START Entries shown

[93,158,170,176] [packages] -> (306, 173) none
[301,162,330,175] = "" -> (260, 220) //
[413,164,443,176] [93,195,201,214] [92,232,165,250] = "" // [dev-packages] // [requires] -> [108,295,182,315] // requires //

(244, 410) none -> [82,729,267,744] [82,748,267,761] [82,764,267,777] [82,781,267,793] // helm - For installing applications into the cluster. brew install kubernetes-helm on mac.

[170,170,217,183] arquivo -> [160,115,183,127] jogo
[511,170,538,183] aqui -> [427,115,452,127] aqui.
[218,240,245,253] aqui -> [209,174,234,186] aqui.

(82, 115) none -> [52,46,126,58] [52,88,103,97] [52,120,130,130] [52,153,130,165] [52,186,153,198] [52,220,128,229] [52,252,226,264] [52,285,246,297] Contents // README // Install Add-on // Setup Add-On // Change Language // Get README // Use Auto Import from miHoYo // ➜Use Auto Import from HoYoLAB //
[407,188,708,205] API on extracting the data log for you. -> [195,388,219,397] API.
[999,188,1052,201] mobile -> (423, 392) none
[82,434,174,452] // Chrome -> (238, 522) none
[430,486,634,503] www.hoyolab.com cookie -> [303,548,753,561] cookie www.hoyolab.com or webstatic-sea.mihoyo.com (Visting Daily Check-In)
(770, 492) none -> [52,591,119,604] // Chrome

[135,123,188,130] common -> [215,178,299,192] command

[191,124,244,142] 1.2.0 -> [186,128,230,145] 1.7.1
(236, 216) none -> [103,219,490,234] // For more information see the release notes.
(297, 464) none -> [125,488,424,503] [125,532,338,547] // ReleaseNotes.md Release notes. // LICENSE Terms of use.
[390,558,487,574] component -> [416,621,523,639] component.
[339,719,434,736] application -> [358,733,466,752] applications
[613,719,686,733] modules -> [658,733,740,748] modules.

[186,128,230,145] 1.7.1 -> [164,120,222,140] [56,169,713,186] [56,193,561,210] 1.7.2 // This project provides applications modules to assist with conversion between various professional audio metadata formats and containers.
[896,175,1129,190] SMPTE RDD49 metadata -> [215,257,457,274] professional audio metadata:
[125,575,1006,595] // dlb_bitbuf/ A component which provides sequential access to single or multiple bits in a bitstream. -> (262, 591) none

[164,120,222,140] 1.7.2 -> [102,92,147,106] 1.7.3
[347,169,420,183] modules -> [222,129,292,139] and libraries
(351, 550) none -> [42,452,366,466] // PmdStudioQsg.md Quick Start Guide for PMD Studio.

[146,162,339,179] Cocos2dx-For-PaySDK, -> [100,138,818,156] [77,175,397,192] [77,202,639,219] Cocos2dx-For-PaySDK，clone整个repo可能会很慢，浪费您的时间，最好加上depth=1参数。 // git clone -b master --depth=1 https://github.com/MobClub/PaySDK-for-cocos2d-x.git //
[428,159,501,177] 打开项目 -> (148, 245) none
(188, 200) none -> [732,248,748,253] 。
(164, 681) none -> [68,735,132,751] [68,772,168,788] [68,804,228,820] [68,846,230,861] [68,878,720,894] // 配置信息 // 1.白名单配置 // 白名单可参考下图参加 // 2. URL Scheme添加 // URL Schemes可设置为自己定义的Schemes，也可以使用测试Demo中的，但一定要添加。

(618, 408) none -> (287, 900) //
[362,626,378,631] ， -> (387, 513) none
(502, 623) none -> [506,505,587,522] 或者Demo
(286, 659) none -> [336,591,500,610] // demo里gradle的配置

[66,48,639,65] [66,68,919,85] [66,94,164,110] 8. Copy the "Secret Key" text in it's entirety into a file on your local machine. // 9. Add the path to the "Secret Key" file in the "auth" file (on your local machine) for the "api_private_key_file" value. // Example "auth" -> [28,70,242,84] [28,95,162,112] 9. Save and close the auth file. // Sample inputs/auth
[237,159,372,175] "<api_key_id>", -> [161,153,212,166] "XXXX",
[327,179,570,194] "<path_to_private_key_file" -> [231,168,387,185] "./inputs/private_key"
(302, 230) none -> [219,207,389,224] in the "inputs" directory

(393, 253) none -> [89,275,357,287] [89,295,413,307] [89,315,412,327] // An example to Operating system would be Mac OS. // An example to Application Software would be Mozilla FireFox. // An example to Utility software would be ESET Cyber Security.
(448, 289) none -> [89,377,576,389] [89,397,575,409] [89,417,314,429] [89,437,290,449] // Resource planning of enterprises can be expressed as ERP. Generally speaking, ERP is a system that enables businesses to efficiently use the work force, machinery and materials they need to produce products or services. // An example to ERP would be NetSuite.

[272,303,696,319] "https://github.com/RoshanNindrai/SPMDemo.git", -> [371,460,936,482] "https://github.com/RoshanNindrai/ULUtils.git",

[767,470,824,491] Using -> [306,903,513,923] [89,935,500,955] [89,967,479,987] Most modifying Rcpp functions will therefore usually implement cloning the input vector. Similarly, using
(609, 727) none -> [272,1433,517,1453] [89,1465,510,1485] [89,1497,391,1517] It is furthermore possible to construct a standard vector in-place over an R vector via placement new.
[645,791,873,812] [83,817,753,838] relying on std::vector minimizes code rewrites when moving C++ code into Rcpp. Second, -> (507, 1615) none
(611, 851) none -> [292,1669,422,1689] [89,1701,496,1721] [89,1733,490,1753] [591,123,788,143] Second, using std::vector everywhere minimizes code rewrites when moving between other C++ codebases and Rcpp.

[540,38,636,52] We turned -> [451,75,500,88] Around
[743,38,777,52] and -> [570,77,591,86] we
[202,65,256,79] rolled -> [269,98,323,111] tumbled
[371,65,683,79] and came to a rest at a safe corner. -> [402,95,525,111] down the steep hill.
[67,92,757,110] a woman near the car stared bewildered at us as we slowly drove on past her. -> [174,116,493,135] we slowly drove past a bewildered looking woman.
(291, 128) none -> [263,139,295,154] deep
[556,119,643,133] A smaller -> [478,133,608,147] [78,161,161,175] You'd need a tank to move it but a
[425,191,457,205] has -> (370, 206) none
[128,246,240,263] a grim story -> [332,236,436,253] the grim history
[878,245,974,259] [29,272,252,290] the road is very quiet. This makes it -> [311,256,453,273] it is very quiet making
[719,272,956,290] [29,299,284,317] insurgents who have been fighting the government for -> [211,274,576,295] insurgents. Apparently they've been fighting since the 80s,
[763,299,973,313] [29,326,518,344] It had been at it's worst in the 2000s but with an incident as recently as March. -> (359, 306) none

END Entries shown

What you have to do: Search the entries above for the string "Chrome". Copy each line that holds it.

Task result:
[82,434,174,452] // Chrome -> (238, 522) none
(770, 492) none -> [52,591,119,604] // Chrome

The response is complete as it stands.